» Records shown:
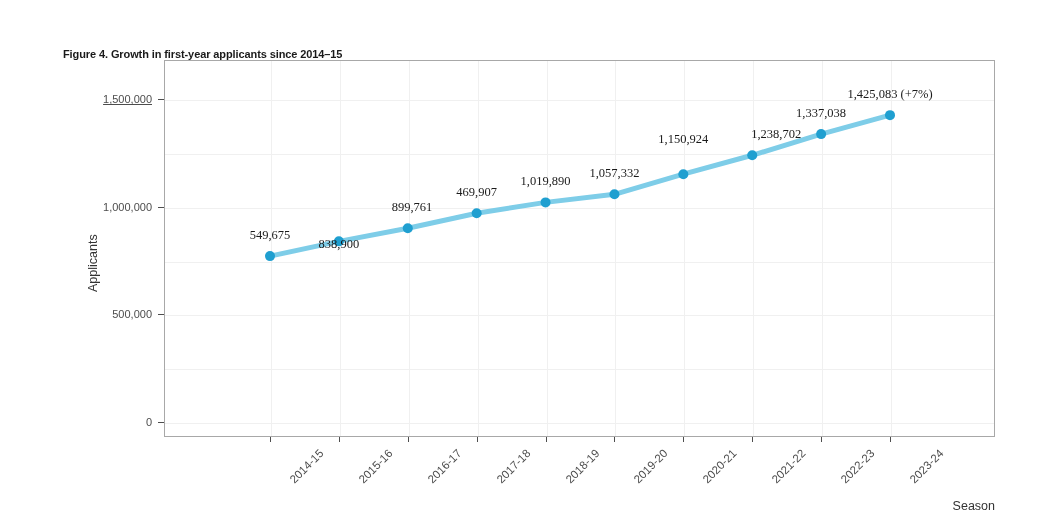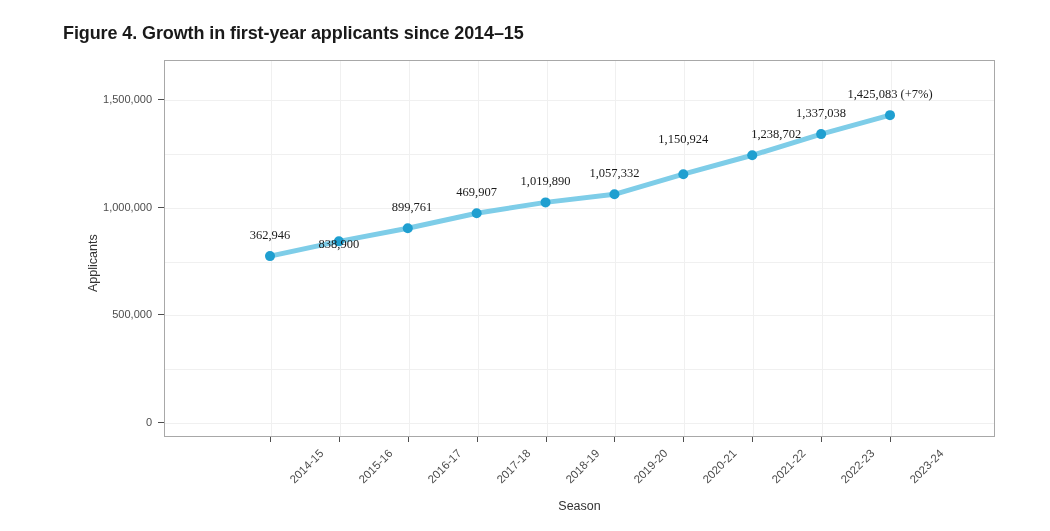--- a/index.html
+++ b/index.html
@@ -18,9 +18,9 @@
   #figure-title {
     position: absolute;
     left: 63px;
-    top: 23px;
-    font-family: "Liberation Sans", sans-serif;
-    font-size: 18px;
+    top: 48px;
+    font-family: "Liberation Sans", sans-serif;
+    font-size: 11px;
     font-weight: bold;
     color: #1a1a1a;
     letter-spacing: -0.1px;

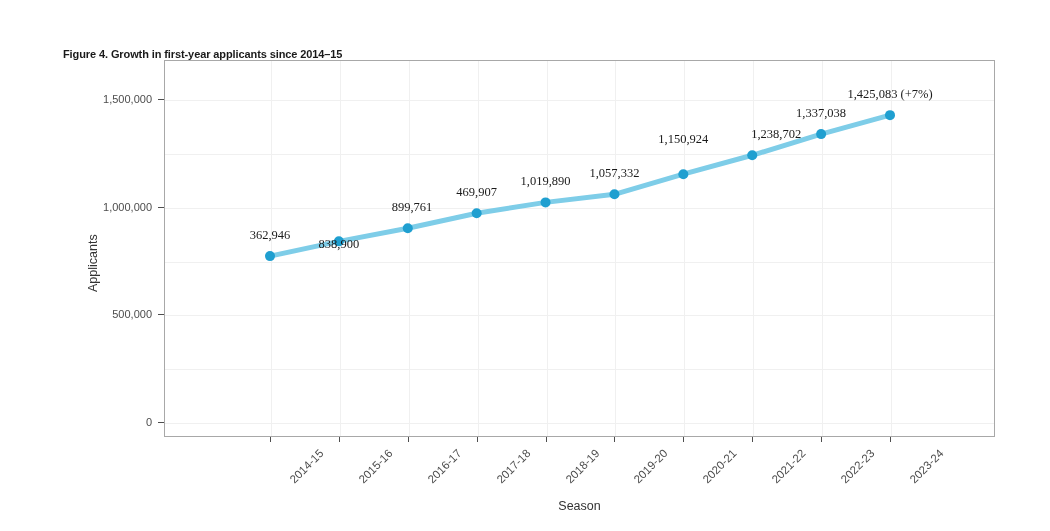--- a/index.html
+++ b/index.html
@@ -180,7 +180,7 @@
     <div class="ytick-mark" style="left: 158px; top: 206.667px; background: rgb(77, 77, 77);"></div>
     <div class="ytick-label" style="left: 86px; width: 66px; top: 206.667px; color: rgb(77, 77, 77);">1,000,000</div>
     <div class="ytick-mark" style="left: 158px; top: 99px; background: rgb(77, 77, 77);"></div>
-    <div class="ytick-label" style="left: 86px; width: 66px; top: 99px; color: rgb(77, 77, 77);">1,500,000</div>
+    <div class="ytick-label" style="left: 86px; width: 66px; top: 99px; color: rgb(77, 77, 77); text-decoration: underline;">1,500,000</div>
     <div class="xtick-mark" style="left: 270px; top: 437px; background: rgb(77, 77, 77);"></div>
     <div class="xtick-label" style="left: 275px; top: 447px; color: rgb(77, 77, 77);">2014-15</div>
     <div class="xtick-mark" style="left: 338.889px; top: 437px; background: rgb(77, 77, 77);"></div>

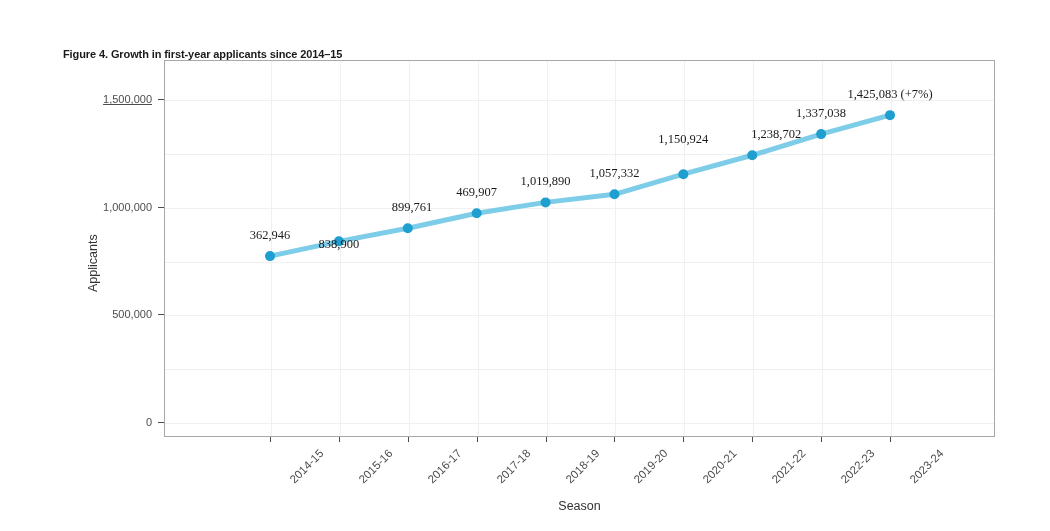--- a/index.html
+++ b/index.html
@@ -203,7 +203,7 @@
     <div class="xtick-label" style="left: 895px; top: 447px; color: rgb(77, 77, 77);">2023-24</div>
     <div id="y-axis-title" style="left: 86px; top: 292px; transform: rotate(-90deg);">Applicants</div>
     <div id="x-axis-title" style="left: 164px; width: 831px; top: 499px;">Season</div>
-    <div class="point-label" style="left: 270px; top: 228.094px; color: rgb(26, 26, 26);">362,946</div>
+    <div class="point-label" style="left: 270px; top: 228.094px; color: rgb(26, 26, 26);">549,675</div>
     <div class="point-label" style="left: 338.889px; top: 215px; color: rgb(26, 26, 26); margin-top: 22px;">838,900</div>
     <div class="point-label" style="left: 412px; top: 200.251px; color: rgb(26, 26, 26);">899,761</div>
     <div class="point-label" style="left: 476.667px; top: 185.194px; color: rgb(26, 26, 26);">469,907</div>

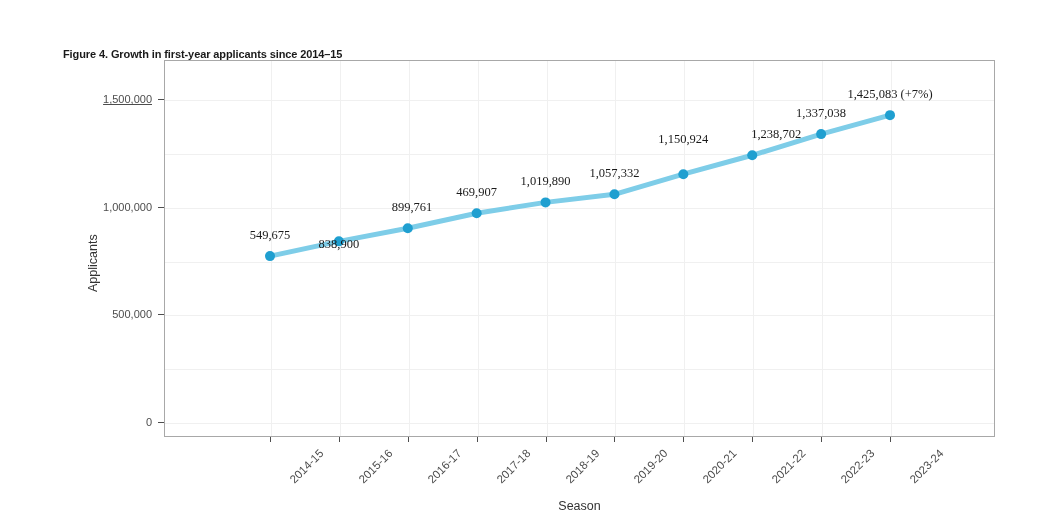--- a/index.html
+++ b/index.html
@@ -111,7 +111,7 @@
     font-size: 12.5px;
     color: #333333;
     white-space: nowrap;
-    text-align: center;
+    text-align: right;
   }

» Work request:
When a line of the records above contains the string "serif", count it once; then give the total and nothing else.

» Result of this task:
2